» Material shown
☆ ☆ ☆ ☆ ☆
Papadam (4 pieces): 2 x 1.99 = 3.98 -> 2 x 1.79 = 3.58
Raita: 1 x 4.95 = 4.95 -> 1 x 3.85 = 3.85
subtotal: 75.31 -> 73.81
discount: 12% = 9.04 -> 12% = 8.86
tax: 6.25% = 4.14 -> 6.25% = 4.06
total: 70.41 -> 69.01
☆ ☆ ☆ ☆ ☆
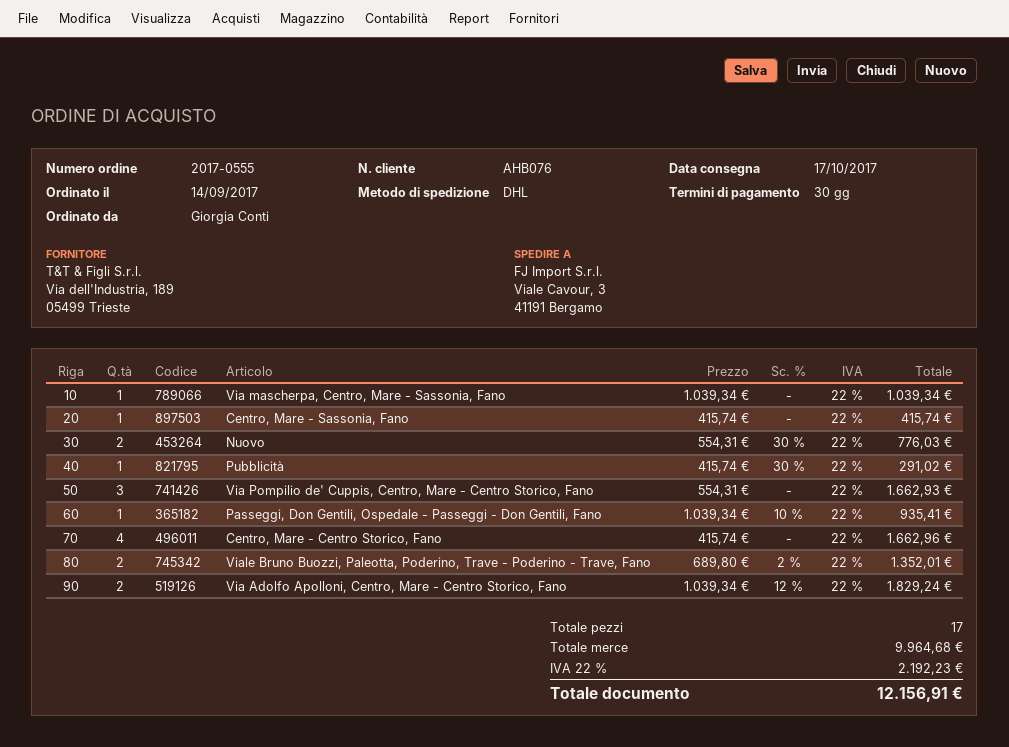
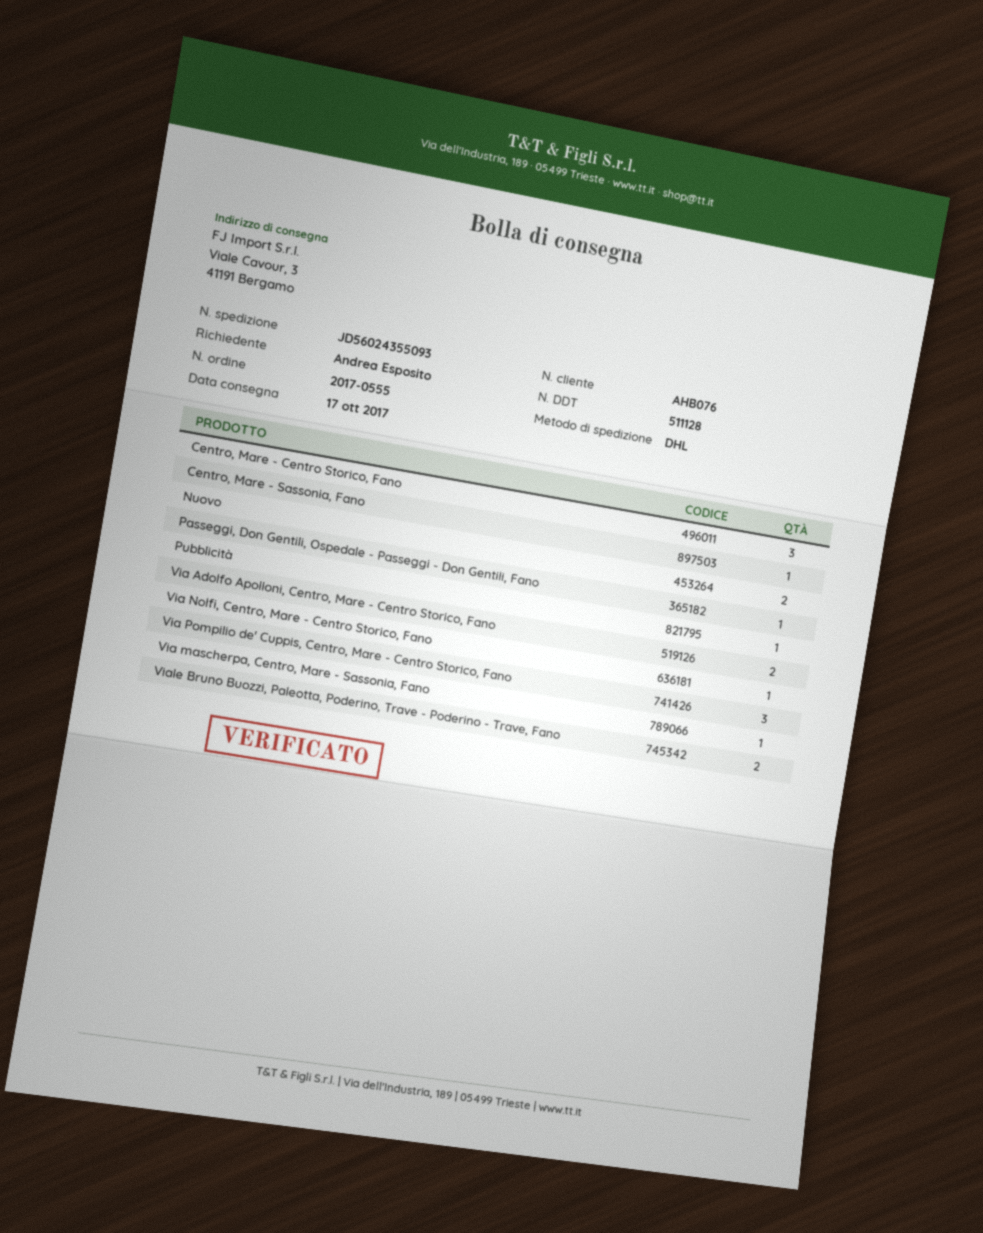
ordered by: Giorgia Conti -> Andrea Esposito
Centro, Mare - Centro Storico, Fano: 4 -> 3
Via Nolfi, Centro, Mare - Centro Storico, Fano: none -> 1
☆ ☆ ☆ ☆ ☆
» Instructions for the task
Above are the entries; copy every line among them that contains the word "Fano".

» Result of this task
Centro, Mare - Centro Storico, Fano: 4 -> 3
Via Nolfi, Centro, Mare - Centro Storico, Fano: none -> 1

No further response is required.